Tharais snorted a laugh. “Our castle is riddled with ‘em. Go on.”

“My great-aunt showed me that peephole when I was little. Never mind why—the reason no longer exists. Main thing is, I had heard all that, and I couldn’t help going to watch them drilling to see if rumor had made a tree out of a twig, as it usually does.”

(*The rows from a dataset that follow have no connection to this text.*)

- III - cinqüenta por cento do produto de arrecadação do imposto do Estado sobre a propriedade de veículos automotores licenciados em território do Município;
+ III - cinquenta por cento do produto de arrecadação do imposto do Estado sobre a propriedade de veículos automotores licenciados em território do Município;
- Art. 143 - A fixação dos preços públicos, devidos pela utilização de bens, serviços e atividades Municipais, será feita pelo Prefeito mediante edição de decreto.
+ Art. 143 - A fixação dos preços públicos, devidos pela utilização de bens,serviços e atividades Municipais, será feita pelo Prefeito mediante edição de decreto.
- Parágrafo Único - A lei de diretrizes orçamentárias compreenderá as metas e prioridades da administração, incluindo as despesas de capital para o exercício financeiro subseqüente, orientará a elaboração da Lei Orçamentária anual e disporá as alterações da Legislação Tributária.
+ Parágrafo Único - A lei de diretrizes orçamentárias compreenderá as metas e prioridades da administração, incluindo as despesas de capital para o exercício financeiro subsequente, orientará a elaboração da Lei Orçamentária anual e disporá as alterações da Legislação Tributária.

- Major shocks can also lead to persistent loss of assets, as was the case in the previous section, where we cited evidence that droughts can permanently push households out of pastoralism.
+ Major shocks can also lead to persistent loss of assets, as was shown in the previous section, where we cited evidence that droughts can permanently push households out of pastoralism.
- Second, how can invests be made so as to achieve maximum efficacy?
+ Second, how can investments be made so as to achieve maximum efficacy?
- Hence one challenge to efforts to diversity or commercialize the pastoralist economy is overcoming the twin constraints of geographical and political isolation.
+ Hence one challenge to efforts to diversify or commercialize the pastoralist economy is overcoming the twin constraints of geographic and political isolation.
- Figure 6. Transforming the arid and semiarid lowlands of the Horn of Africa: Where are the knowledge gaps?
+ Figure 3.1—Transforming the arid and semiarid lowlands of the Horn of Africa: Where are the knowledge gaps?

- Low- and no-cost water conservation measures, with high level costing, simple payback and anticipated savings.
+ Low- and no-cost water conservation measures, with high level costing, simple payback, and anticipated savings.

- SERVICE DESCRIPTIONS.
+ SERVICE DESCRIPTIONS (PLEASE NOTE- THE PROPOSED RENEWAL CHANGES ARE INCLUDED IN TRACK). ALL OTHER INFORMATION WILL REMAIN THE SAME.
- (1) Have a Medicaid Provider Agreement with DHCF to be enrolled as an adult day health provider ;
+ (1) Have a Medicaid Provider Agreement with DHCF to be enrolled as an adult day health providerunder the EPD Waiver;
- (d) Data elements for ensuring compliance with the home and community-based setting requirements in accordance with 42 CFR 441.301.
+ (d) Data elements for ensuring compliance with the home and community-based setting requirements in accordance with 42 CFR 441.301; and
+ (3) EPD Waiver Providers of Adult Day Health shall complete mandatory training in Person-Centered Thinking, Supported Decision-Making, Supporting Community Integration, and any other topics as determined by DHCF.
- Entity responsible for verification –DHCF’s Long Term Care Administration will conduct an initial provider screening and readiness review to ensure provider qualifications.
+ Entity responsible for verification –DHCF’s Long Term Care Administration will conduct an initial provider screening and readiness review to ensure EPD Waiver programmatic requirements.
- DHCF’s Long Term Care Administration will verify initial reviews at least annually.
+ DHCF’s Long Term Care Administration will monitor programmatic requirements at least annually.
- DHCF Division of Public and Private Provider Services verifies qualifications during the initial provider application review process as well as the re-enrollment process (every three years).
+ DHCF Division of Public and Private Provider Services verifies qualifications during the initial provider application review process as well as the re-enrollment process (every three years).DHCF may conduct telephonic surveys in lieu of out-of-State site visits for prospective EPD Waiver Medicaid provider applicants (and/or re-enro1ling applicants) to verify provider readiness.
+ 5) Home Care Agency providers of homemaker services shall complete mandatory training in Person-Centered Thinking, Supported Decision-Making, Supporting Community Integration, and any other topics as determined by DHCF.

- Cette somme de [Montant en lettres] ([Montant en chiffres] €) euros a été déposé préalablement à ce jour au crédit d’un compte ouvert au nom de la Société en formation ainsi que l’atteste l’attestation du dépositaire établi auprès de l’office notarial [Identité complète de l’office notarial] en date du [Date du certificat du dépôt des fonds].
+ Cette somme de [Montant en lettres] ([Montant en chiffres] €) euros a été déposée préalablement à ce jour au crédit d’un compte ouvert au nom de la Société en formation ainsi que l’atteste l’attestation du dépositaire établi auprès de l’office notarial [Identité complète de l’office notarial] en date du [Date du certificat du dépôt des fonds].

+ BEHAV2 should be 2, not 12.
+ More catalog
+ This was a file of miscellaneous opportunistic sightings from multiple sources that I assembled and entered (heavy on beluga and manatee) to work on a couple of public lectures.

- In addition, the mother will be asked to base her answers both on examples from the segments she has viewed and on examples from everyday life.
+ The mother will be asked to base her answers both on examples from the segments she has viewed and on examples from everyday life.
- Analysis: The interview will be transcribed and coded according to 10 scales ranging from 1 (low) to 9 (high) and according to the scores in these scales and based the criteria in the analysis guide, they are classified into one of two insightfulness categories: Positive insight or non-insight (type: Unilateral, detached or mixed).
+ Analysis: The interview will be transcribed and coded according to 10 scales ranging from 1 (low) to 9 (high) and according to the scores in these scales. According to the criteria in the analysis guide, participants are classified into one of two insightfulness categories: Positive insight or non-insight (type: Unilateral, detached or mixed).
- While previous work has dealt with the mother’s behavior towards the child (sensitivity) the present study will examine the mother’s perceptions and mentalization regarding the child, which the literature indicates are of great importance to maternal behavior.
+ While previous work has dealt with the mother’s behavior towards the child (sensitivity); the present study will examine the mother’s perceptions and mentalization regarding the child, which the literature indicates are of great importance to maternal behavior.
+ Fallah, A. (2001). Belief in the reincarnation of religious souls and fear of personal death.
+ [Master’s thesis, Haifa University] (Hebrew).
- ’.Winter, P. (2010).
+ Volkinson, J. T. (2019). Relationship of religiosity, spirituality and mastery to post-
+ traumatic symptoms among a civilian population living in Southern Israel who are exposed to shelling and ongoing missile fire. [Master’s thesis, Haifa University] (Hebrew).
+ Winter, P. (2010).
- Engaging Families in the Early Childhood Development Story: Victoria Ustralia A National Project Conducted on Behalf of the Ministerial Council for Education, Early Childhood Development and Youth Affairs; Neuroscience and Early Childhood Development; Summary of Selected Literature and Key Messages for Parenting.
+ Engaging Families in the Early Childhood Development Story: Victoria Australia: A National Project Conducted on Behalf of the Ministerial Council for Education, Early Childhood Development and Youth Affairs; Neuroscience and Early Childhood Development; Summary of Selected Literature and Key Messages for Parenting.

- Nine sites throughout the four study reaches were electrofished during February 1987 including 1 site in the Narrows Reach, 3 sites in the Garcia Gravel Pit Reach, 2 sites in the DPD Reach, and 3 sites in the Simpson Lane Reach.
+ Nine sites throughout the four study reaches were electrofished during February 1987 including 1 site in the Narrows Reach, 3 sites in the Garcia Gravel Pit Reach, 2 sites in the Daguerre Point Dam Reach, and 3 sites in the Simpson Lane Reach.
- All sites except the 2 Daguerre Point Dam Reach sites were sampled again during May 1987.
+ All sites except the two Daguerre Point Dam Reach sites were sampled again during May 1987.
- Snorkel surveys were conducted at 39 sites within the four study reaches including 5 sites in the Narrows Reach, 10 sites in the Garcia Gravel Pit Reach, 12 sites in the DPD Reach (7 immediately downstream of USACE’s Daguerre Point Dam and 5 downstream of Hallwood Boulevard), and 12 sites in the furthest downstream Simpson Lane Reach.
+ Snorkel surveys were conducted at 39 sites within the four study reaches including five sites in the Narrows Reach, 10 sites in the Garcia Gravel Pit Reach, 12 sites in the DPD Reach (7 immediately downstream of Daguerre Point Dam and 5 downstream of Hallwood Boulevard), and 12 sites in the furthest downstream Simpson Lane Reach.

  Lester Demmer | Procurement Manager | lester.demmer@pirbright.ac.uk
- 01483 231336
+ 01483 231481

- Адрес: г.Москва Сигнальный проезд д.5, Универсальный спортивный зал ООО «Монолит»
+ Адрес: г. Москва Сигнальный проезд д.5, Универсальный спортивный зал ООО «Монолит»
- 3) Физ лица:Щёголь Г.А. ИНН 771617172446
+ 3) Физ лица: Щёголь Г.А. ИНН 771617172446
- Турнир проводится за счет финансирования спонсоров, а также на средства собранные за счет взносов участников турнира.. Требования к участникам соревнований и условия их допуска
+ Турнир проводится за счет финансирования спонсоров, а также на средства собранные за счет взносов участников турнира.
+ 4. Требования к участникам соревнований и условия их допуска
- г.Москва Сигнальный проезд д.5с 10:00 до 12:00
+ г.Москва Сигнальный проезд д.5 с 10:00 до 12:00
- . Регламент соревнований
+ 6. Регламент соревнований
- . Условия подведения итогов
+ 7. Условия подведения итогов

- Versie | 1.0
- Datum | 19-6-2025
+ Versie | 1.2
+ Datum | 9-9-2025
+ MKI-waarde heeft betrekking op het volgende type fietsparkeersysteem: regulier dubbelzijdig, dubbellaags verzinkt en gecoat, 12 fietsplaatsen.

“Not always,” she said in a grim voice.

He searched her face, saw that she was not angry with him, and said, “Well, and so I watched. And they
are
good. So good that I couldn’t even tell you what it is they do, except swing lances until they hum, and throw one another using what seems to be a thumb and a knee, and ride like they were stuck to the horse’s back. I couldn’t see the least error, but they sure could, because at the end, your brother called two of them out, and whipped them himself. He didn’t use a stick, the way the tutors did in my grandfather’s day. He used a short leddas whip, and the boys stood still for it, then went to the ensorcelled bucket to wipe the blood off. Then they put their shirts back on and went right back to work, though I saw one of them faint not long after. I hope he didn’t get beaten for that.”